Camera: The camera will stay in place.

Inventory System: The generators will automatically generate the resource into the player's inventory, no need for collecting them with anything. The inventory will comprise of the UI showing the quantities of each of the resources you have.

Items: Items will most likely be a data structure in itself. Something that has the type of resource, and an integer for the quantity.

Generators: Generators will use coroutines to 'generate', or add, to your current amount of a specific resource. I can use the Singleton pattern to have a ResourceManager where I have a method like AddToResource(int quantity, ResourceType resourceType).
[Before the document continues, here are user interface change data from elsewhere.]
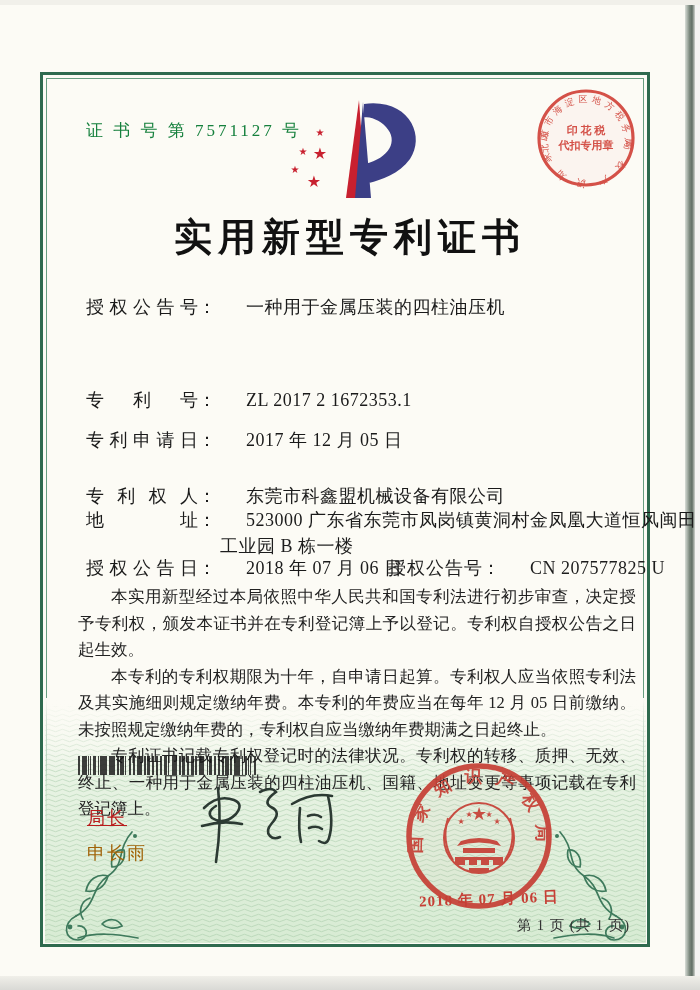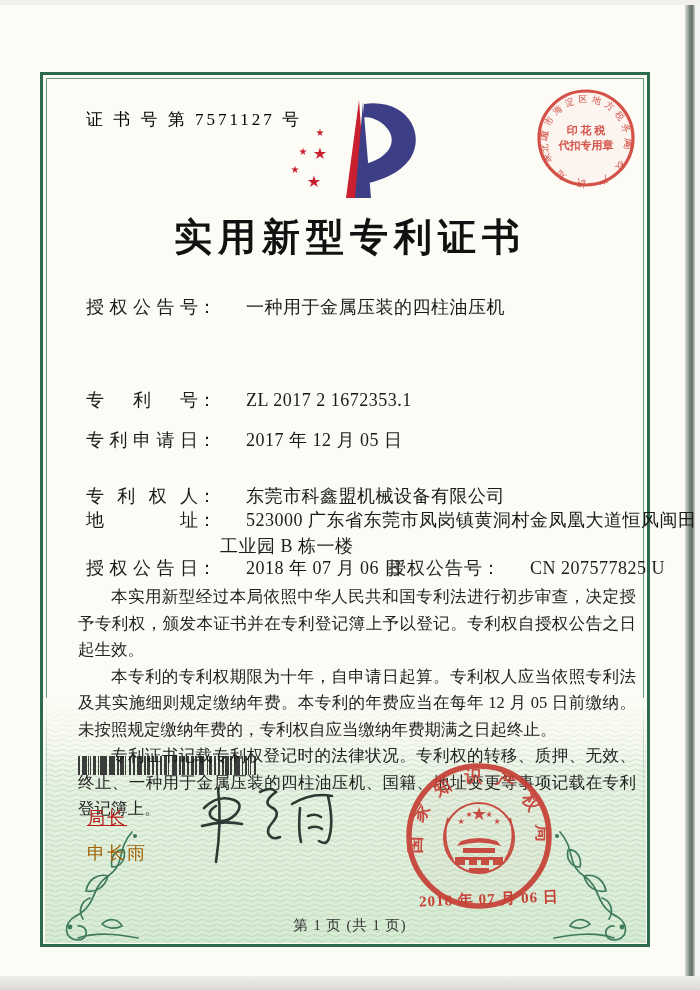--- a/index.html
+++ b/index.html
@@ -20,21 +20,21 @@
   
   .frame{position:absolute;left:40px;top:72px;width:610px;height:875px;
     box-sizing:border-box;border:3px solid #2e6a4e;}
   .frame-inner{position:absolute;inset:3px;border:1px solid #679e80;}
 
   .guilloche{position:absolute;left:45px;top:698px;}
   .flourish{position:absolute;top:828px;}
   .flourish.left{left:46px;}
   .flourish.right{left:540px;transform:scaleX(-1);}
 
-  .certnum{position:absolute;left:86px;top:108px;font-size:17px;letter-spacing:3px;color:#000000;}
+  .certnum{position:absolute;left:86px;top:119px;font-size:17px;letter-spacing:3px;color:#15803d;}
   .title{position:absolute;left:70px;top:212px;width:560px;text-align:center;
     font-size:38px;font-weight:bold;letter-spacing:6px;color:#111;}
 
   .logo{position:absolute;left:283px;top:96px;}
   .taxstamp{position:absolute;left:534px;top:86px;opacity:.88;}
 
   .row{position:absolute;left:86px;font-size:18px;white-space:nowrap;color:#1a1a1a;}
   .flabel{display:inline-block;width:112px;text-align:justify;text-align-last:justify;vertical-align:top;}
   .fcolon{display:inline-block;margin:0 2px 0 0;}
   .fvalue{display:inline-block;margin-left:28px;letter-spacing:.5px;}
@@ -53,21 +53,21 @@
       repeating-linear-gradient(90deg,transparent 0 10.3px,#161616 10.3px 11.4px);}
 
   .duty{position:absolute;left:87px;top:806px;font-size:18px;letter-spacing:2px;color:#b91c1c;text-decoration:underline;}
   .dutyname{position:absolute;left:87px;top:841px;font-size:18px;letter-spacing:2px;color:#a16207;}
   .signature{position:absolute;left:188px;top:774px;}
 
   .bigseal{position:absolute;left:399px;top:756px;opacity:.92;}
   .sealdate{position:absolute;left:409px;top:890px;width:160px;text-align:center;
     color:#c63f35;font-size:15px;letter-spacing:1px;transform:rotate(-2deg);font-weight:bold;}
 
-  .footer{position:absolute;left:70px;top:916px;width:560px;text-align:center;
+  .footer{position:absolute;left:70px;top:916px;width:560px;text-align:right;
     font-size:14.5px;color:#333;letter-spacing:1px;}
 
   svg text{font-family:"Liberation Serif","DejaVu Serif",serif;}
 </style>
 </head>
 <body>
 
 <div class="page">
 
   <div class="scan-edge-right"></div>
Units/Turrets: I will have to do some more research on this, but for now the plan is to have a sort of placeholder turret in place where the real one would be, it will look ghostly at first. Once you accumulate enough of a resource, you can click on the UI element to buy it, from then it will de-activate the ghost model, and activate the real one. The turret will use the LookAt() function to look towards it's nearest target.

Enemies: I don't want to go over the top with this game, so for now I will be spawning enemies outside the view range of the camera to give the appearance that they are just coming out of nowhere. I will also use a basic enemy type for most of the game unless I find I have a lot of time left over. The enemies main objective is to move towards the HUB, if they are successful with running into it, the HUB will take damage. The goal of the game is to see how long you can survive.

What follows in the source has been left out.